*WHAT IS NEEDED*: Set out exactly, line by line, the stretch of data below that begins at the line containing "Cardinal Coasters Set" and ends at the line containing "total: 830.88 -> 817.73", with both ends kept.

*DATA FOR REVIEW*:
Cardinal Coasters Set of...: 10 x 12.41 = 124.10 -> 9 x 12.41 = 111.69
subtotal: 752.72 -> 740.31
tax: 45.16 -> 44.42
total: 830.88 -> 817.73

---

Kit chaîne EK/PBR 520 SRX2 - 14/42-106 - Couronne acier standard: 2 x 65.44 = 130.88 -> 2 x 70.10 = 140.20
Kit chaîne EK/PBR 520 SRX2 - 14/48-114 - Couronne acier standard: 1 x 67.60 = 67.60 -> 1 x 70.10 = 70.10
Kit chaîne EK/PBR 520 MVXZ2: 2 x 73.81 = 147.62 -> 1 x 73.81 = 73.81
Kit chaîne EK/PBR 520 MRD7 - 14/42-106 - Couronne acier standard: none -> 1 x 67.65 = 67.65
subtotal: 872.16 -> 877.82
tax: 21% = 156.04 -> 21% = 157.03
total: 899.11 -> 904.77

*SOLUTION TO THIS TASK*:
Cardinal Coasters Set of...: 10 x 12.41 = 124.10 -> 9 x 12.41 = 111.69
subtotal: 752.72 -> 740.31
tax: 45.16 -> 44.42
total: 830.88 -> 817.73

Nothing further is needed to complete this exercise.